Fix the flow control (it's broken on the receiving end).


CHANNEL CLOSE

Channels may need some live-ness status. For instance, a remote
process may close its stdout and stderr, but still keep on running. In
this case, the local process should close it's stdout and stderr, but
not close the channel until it has received a close message and
possibly an exit status.


USER INFO

Where should the user information (name, home directory, login shell,
etc), be stored? Is there any reasonable place but the connection
structure? Perhaps the channel_open handler for the session is a
reasonable place? Then we only have to figure out when to install that
information.


PROCESSES

Dying children must be handled. For example like this: Use a signal
handler to set a flag when a child dies. Let the backend loop (io.c)
look at this flag, wait() to get status from dying children. Use an
alist pid->callback to report children's exit status back to the remote
end. Another issue are process groups... Are they relevant? 

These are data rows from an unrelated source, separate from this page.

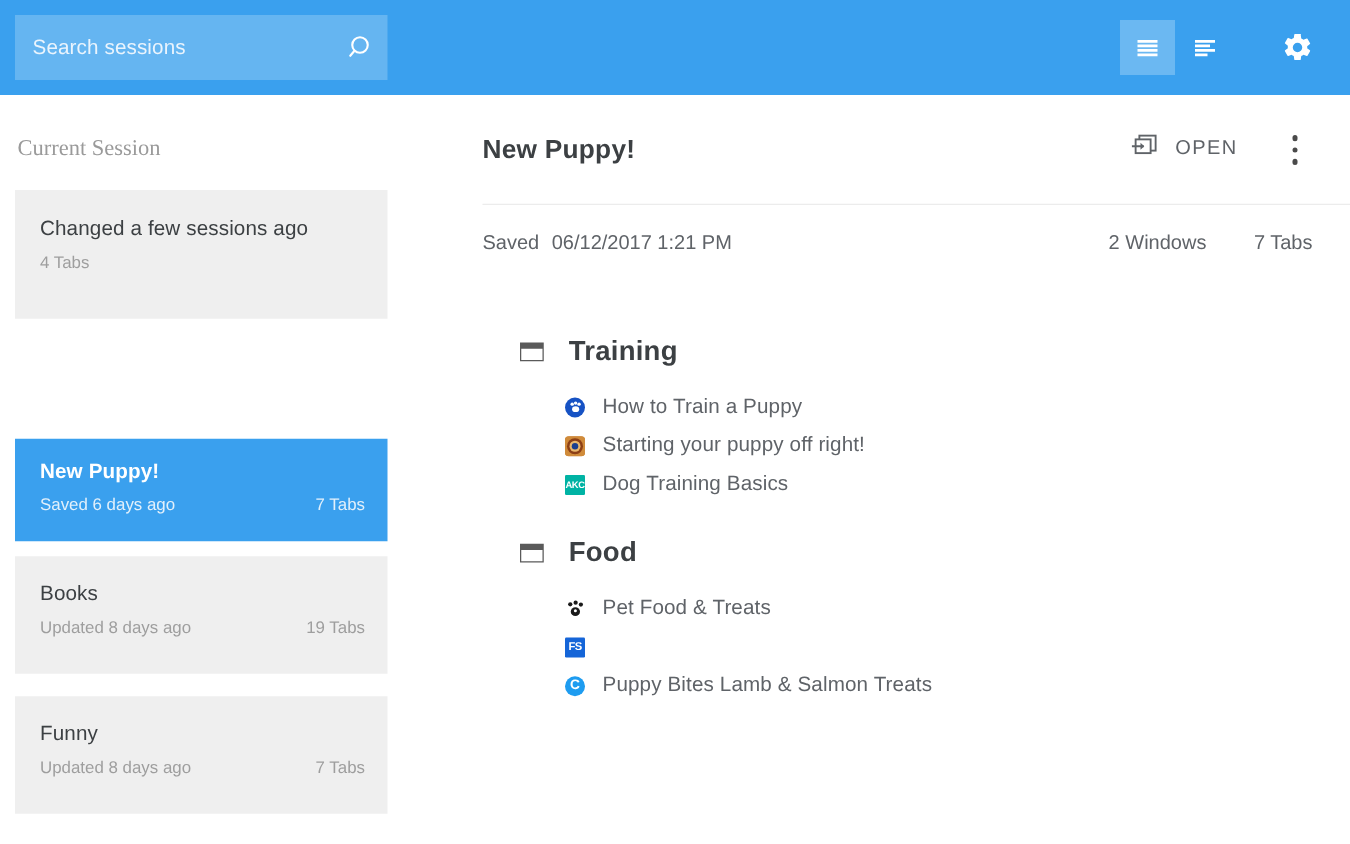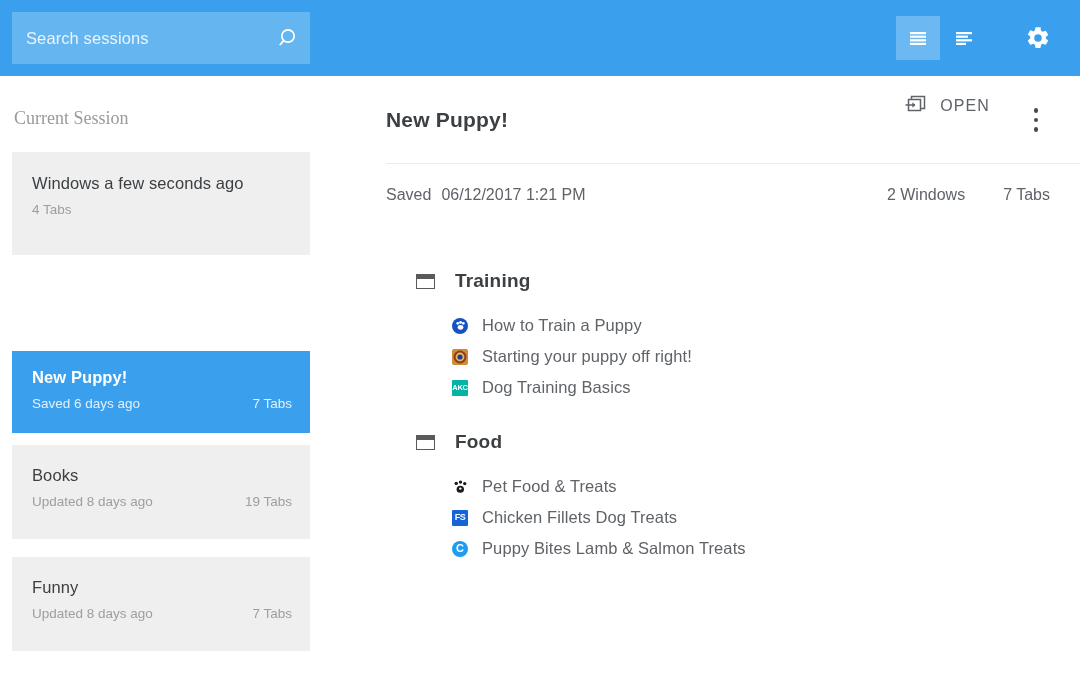--- a/index.html
+++ b/index.html
@@ -121,7 +121,7 @@
     letter-spacing: .2px;
   }
   .open-btn {
-    position: absolute; right: 90px; top: 18px;
+    position: absolute; right: 90px; top: 30px;
     display: flex; align-items: center;
     cursor: pointer;
   }

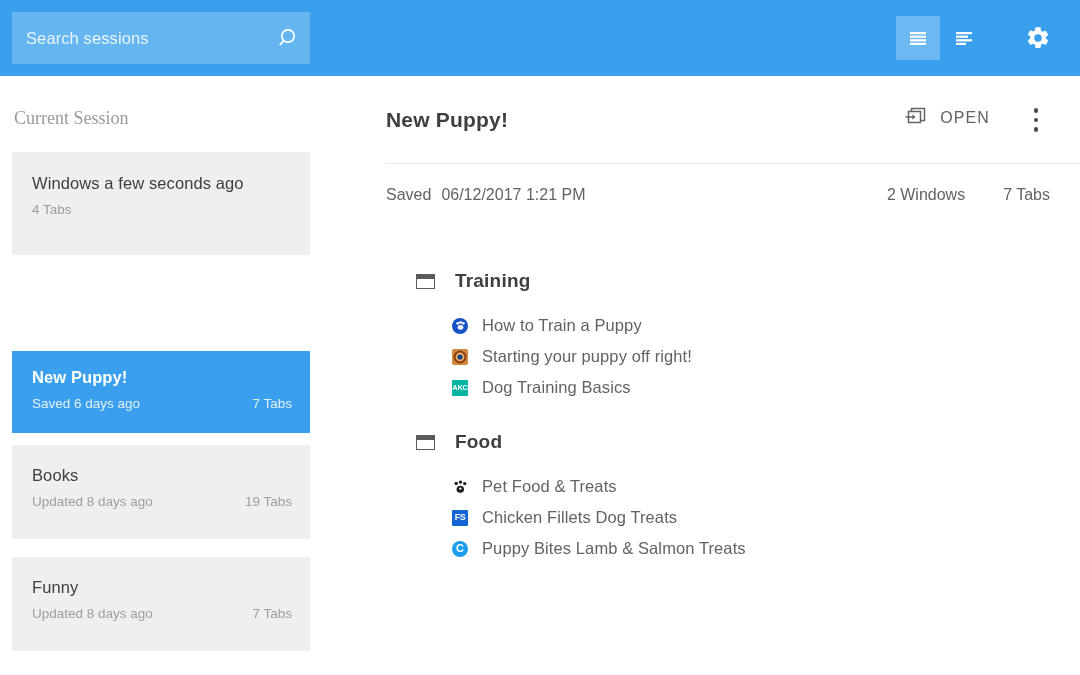--- a/index.html
+++ b/index.html
@@ -253,7 +253,7 @@
     <div class="side-heading" id="sh-current">Current Session</div>
 
     <div class="session-card" id="card-current">
-      <div class="card-title">Windows a few seconds ago</div>
+      <div class="card-title">Changed a few sessions ago</div>
       <div class="card-sub">4 Tabs</div>
     </div>
 

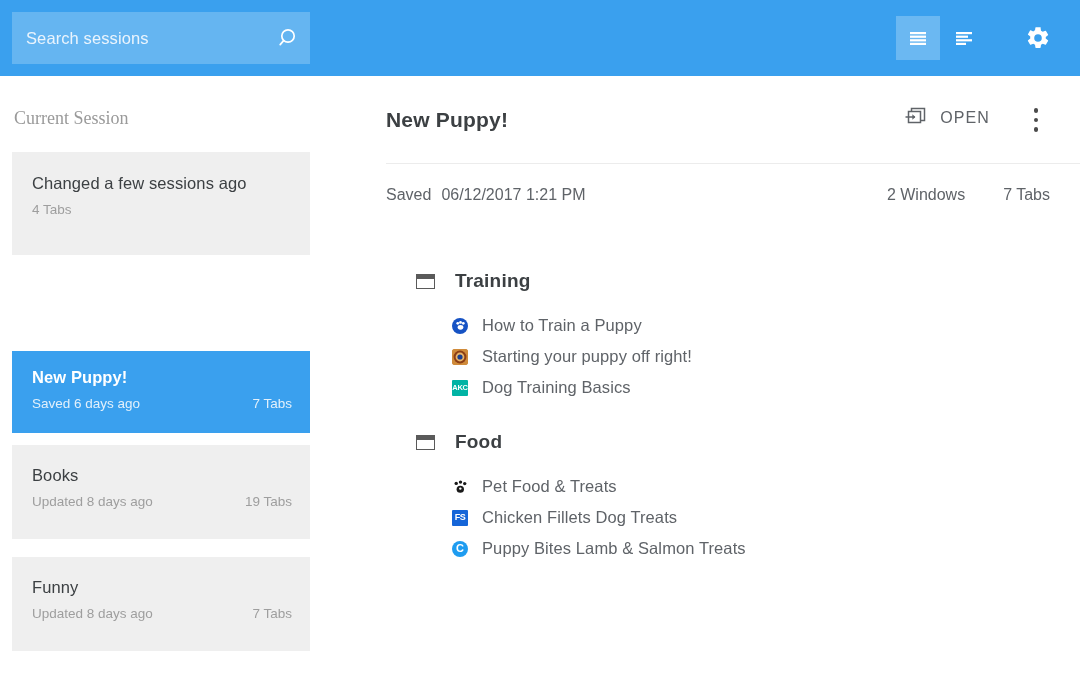--- a/index.html
+++ b/index.html
@@ -171,7 +171,7 @@
     flex: none;
   }
   .group-name {
-    font-size: 19px; font-weight: bold; color: #3c4043;
+    font-size: 22px; font-weight: bold; color: #3c4043;
     letter-spacing: .2px;
   }
   .tab-list { margin-top: 14px; }

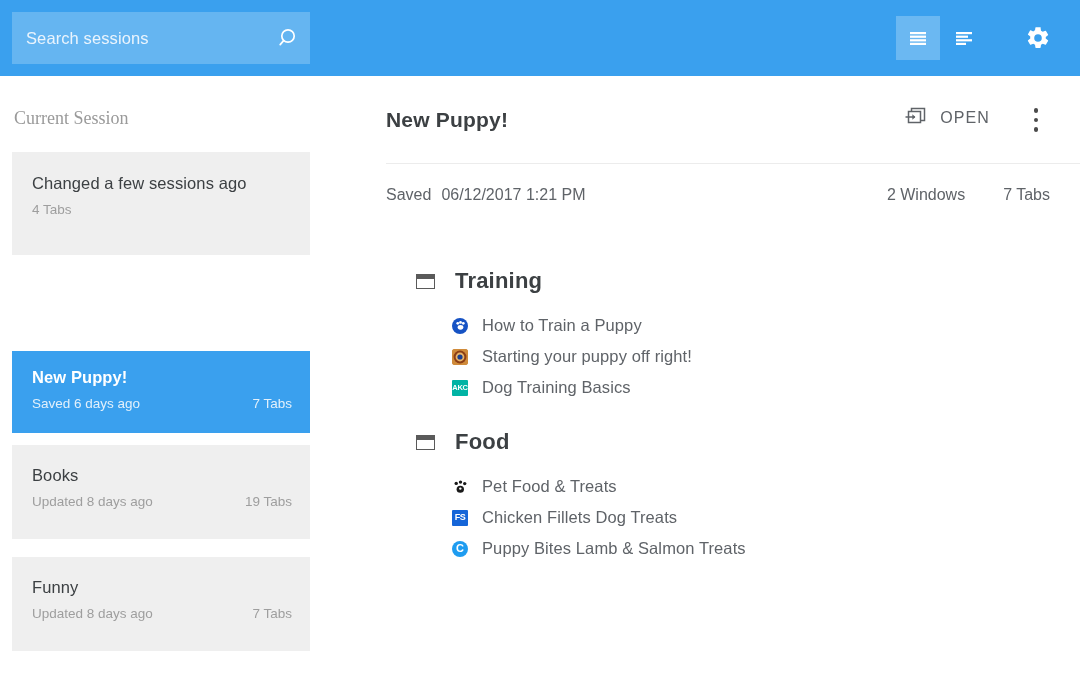--- a/index.html
+++ b/index.html
@@ -384,7 +384,6 @@
 
           <div class="tab-row">
             <span class="favicon fav-fs">FS</span>
-            <span class="tab-title">Chicken Fillets Dog Treats</span>
           </div>
 
           <div class="tab-row">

Kill child processes if its channel or its connection is closed
unexpectedly. 


FREENESS

It might be safer to remove patent-encumbered code like IDEA code from the
regular lsh distribution, and make it available separately (this approach is
taken with GnuPG).

scsh is not free software. Olin Shivers (one of the scsh copyright owners)
has indicated he is willing to free it, but currently he has no time to
handle the paperwork. We need scsh to be freed, or we need to rewrite the
Scheme scripts so that they are as portable between Scheme implementations
as possible, or switch to a free Scheme implementation, like Guile. This is
not urgent however.

CAST is probably not patent encumbered (Schneier doesn't mention patents);
check what RFC 2144 (CAST-128) says on this subject.


MISC

Try to find out why read() sometimes returns -1 and sets errno==EPIPE,
on sparc-linux, 2.0.33, redhat-5.1, glibc.
Note: Debian's sparc port uses glibc2.1, rather than 2.0; maybe Red Hat does
too? Quite a lot of things have changed between 2.0 and 2.1; this might well
be a documented feature of 2.1.

"lsh" is already used as the name of a shell (included in Debian;
Description: Baby Shell for Novices with DOS compatible commands). Perhaps
we need to change our name?

Get a decent source of random (the current version will fall back to a
really poorly seeded generator if /dev/urandom is not available); most
likely, reusing the rand* from GPG's g10 is the best option. Werner
Koch is now working on making a libgcrypt out of GPG's random and
crypto code.

Use UNUSED where parameters are unused intentionally.

Fix shadow passwd support.

Make it cleaner wrt. more gcc warnings.

Handling of user authentication failures seems broken.

Fix desTest.c to use proper declarations of its function pointers, and
have autoconf check for rusage().

Use argp instead of getopt_long (but we must first find out how to use
argp on non-glibc systems).

Have autoconf check for vsnprintf, and include an implementation for
systems that don't have it. Hmm. Perhaps we should use a custom
vprintf-like function anyway, so that we can write to our own streams,
not just to FILE * and fix buffers.

It seems that it is a little difficult to detect that an asyncronous
connect() failed; poll() indicates that both reading and writing is
possible, but write failes (with EPIPE/SIGPIPE) later. Perhaps a
linux-problem?

Extract handling of hex and base 64 encodings into a separate file.

Include length fields when hashing in
publickey_crypto.c:init_diffie_hellman_instance(). Perhaps some of
this code should be moved to keyexchange.c? Similar considerations
apply also to other hashes.

Fix so that lsh compiles in the absense of zlib.

Fix the cvs_headers not to use the construction "sed -f -", as that
doesn't work with Solaris sed.

It is a nice idea to generate a typedescr.h table to aid debugging.

Make separate object files for most generated files, instead if
#including them. Particularly important for digit_table.h, which is
used in several places.

Fix configure script to add appropriate -R options when linking.
Currently, using a shared libz.so doesn't work.